Designer: Sabine Marcelis for Renault
An award-winning designer as well as a mentor for the Lexus Design Awards, Sabine Marcelis brought her unique eye for experimenting with materials, lighting, and pastel aesthetics to the Twingo, which originally debuted in 1993. For Marcelis, the brief was to retail everything iconic about the Twingo while highlighting its lesser-appreciated details through a combination of transparency and inside-out design details. The car’s body, for instance, features industrial panels that usually sit on the inside of the car’s Class-A surfaces, providing the rigidity the automobile needs. By bringing those stamped panels to the exterior, the car looks almost like a skeleton of itself – a feature that’s enhanced by the soft white finish seen on the Twingo’s body.

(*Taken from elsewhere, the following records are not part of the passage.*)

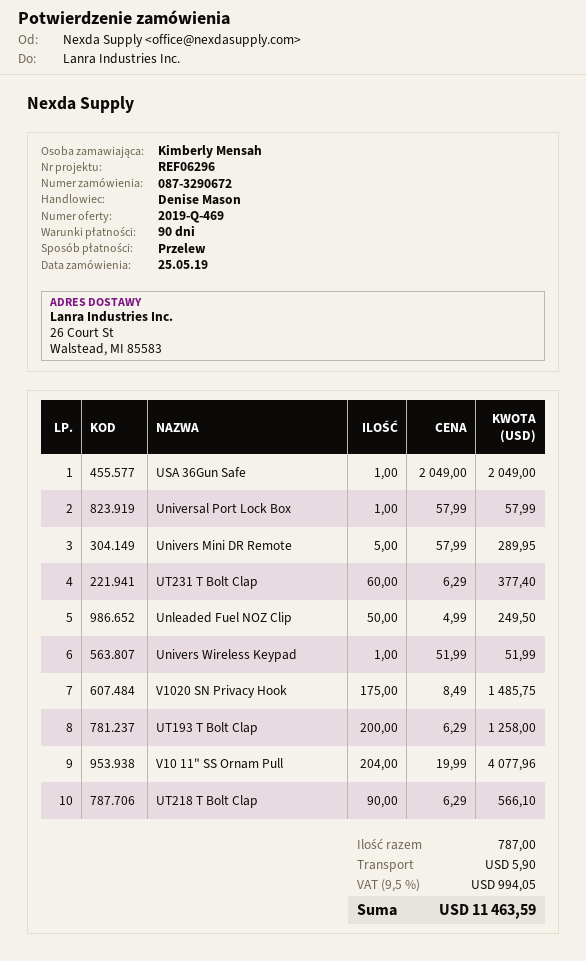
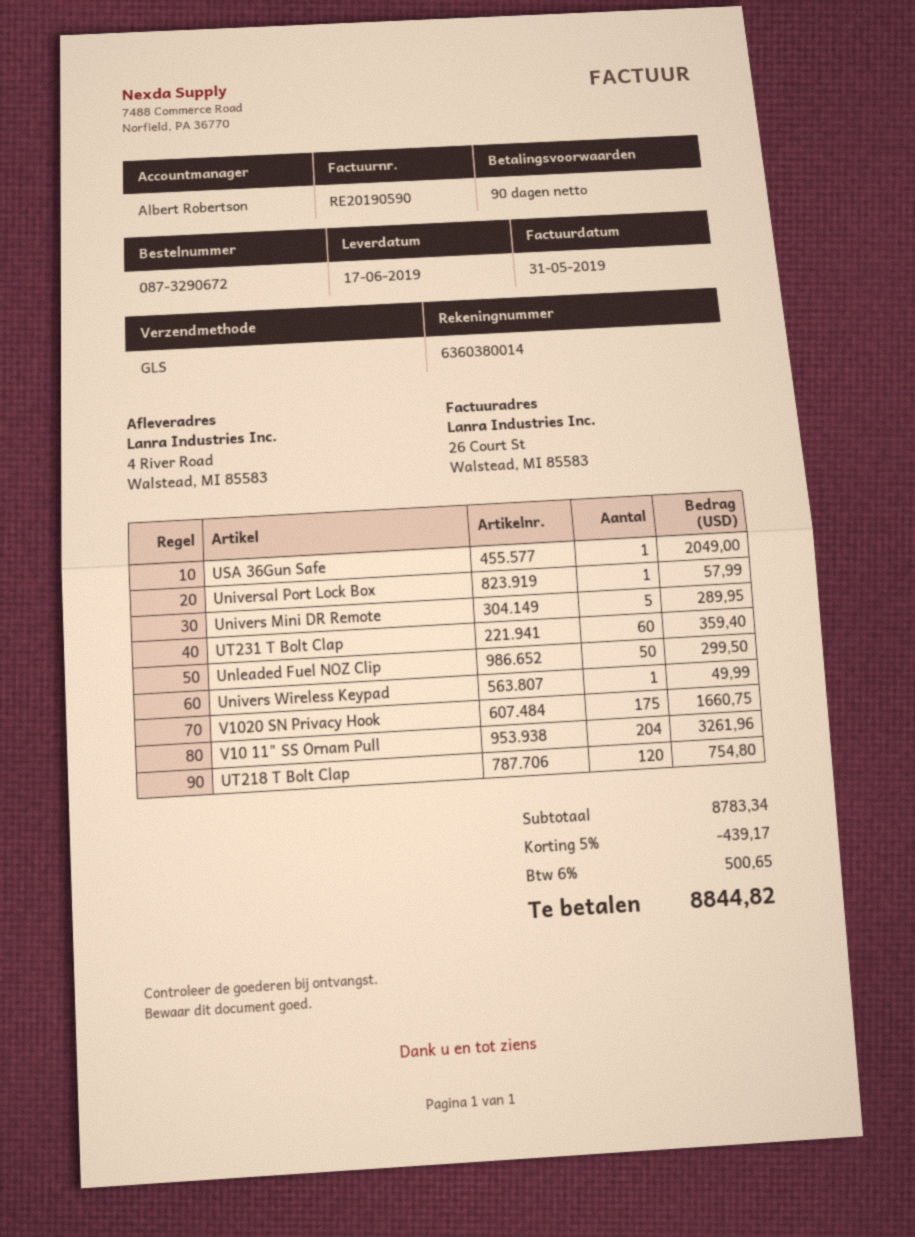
sales rep: Denise Mason -> Albert Robertson
ship to: 26 Court St, Walstead, MI 85583 -> 4 River Road, Walstead, MI 85583
UT231 T Bolt Clap: 60 for 377.40 -> 60 for 359.40
Unleaded Fuel NOZ Clip: 50 for 249.50 -> 50 for 299.50
Univers Wireless Keypad: 1 for 51.99 -> 1 for 49.99
V1020 SN Privacy Hook: 175 for 1485.75 -> 175 for 1660.75
UT193 T Bolt Clap: 200 for 1258.00 -> none
V10 11" SS Ornam Pull: 204 for 4077.96 -> 204 for 3261.96
UT218 T Bolt Clap: 90 for 566.10 -> 120 for 754.80
discount: none -> 5% = 439.17
shipping: 5.90 -> none
tax: 9.5% = 994.05 -> 6% = 500.65
total: 11463.59 -> 8844.82

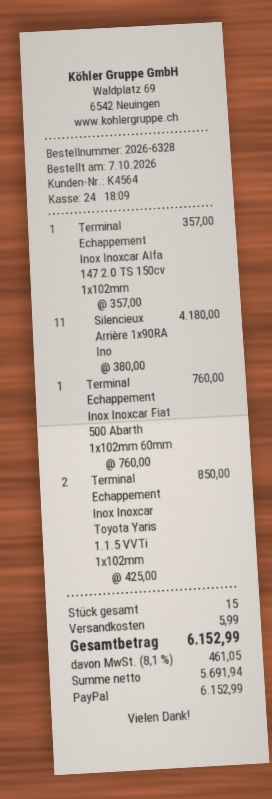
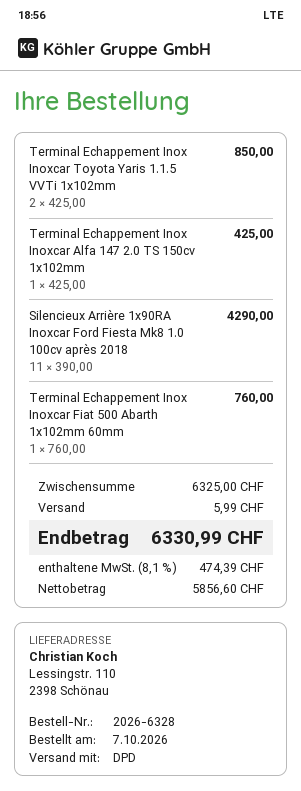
Terminal Echappement Inox Inoxcar Alfa 147 2.0 TS 150cv 1x102mm: 1 x 357.00 = 357.00 -> 1 x 425.00 = 425.00
Silencieux Arrière 1x90RA Ino: 11 x 380.00 = 4180.00 -> 11 x 390.00 = 4290.00
net: 5691.94 -> 5856.60
tax: 8.1% = 461.05 -> 8.1% = 474.39
total: 6152.99 -> 6330.99

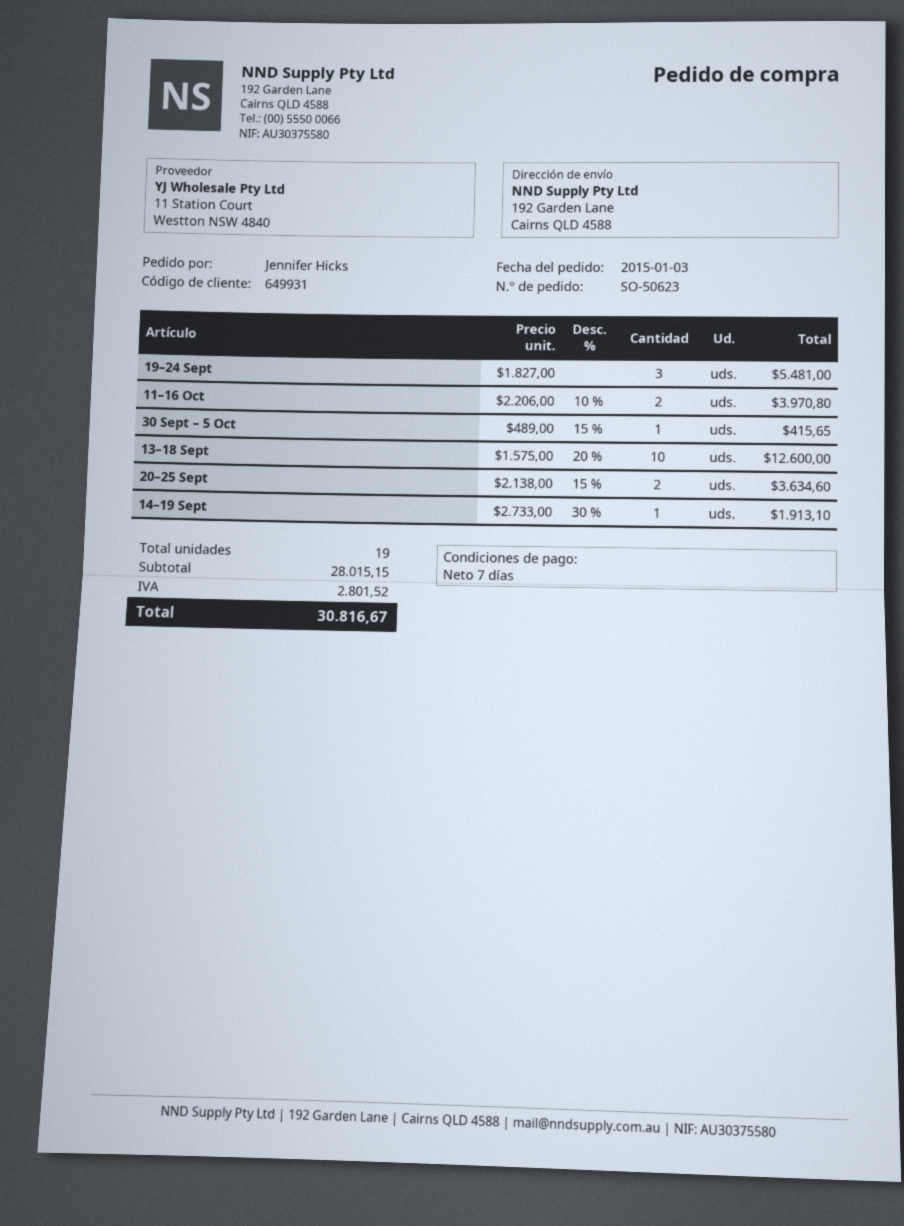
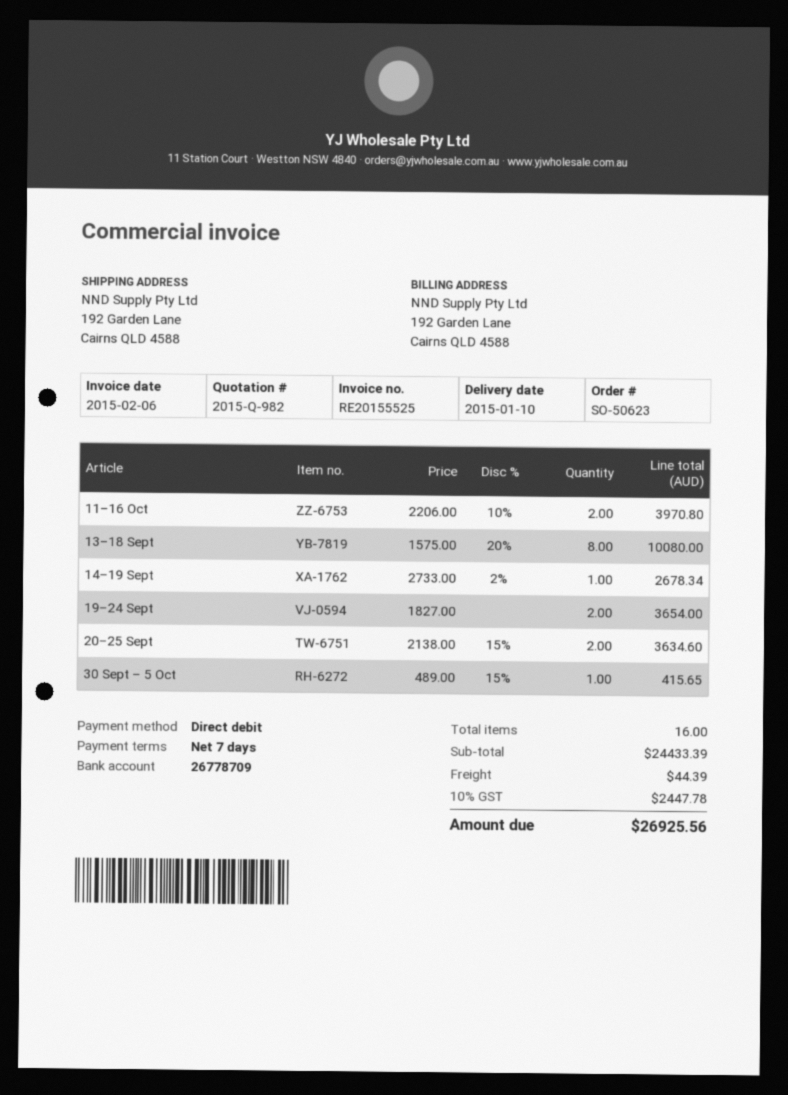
19–24 Sept: 3 x 1827.00 = 5481.00 -> 2 x 1827.00 = 3654.00
13–18 Sept: 10 x 1575.00 - 20% = 12600.00 -> 8 x 1575.00 - 20% = 10080.00
14–19 Sept: 1 x 2733.00 - 30% = 1913.10 -> 1 x 2733.00 - 2% = 2678.34
total quantity: 19 -> 16
subtotal: 28015.15 -> 24433.39
shipping: none -> 44.39
tax: 2801.52 -> 2447.78
total: 30816.67 -> 26925.56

The headlights retain their ‘frog-like’ aesthetic from back in ’93, although Sabine’s treatment of them makes them much softer and more aesthetically pleasing. When off, the headlights almost blend right into the car’s aesthetic, coming alive only when switched on. The main headlight, although limited in its functional brightness, glows with a wonderful white aura, while the indicator beneath shines right through the translucent bumper, with two additional longer light strips illuminating the road as well as drawing attention to the car itself. Even the Renault logo on the hood has minimal visibility, grabbing your attention for a fleeting moment while you admire the Twingo.
“My challenge was to elevate them without losing their unique identity,” Marcelis said. “To bring all elements into a more luxurious realm, activated by light and materiality.”
While the outsides embrace an all-white aesthetic, the insides get a touch of red, almost as a hat-tip to the iconic red color of the Twingo itself. “The interior is very saturated in color and stripped to the essentials, simplifying many elements into singular objects – like the sunshade and rearview mirror which are combined into a single element, and the front seats are also merged into a single bench,” Marcelis said.
In keeping with the car’s overall softness, the interiors have an almost toy-like quality to them too, with curved profiles, a tinted sun-shade, and perhaps the most gorgeous translucent glowing steering wheel I’ve ever seen. The colors aim to evoke a feeling of coziness, and the steering wheel’s unique design direction was designed to be aesthetically pleasing but still functional. Marcelis described the almost candy-like wheel as “a single disk with all the functionings of a steering wheel, whose shape reveals itself further when light catches the edges.”
Renault and Marcelis’ reimagined Twingo was unveiled on the car’s 30th anniversary at Centre Pompidou, an art museum located in the heart of Paris. The car was also retrofitted with an electric motor to symbolize Renault’s “commitment to electric cars”, with its upcoming to electrify all European models by 2030.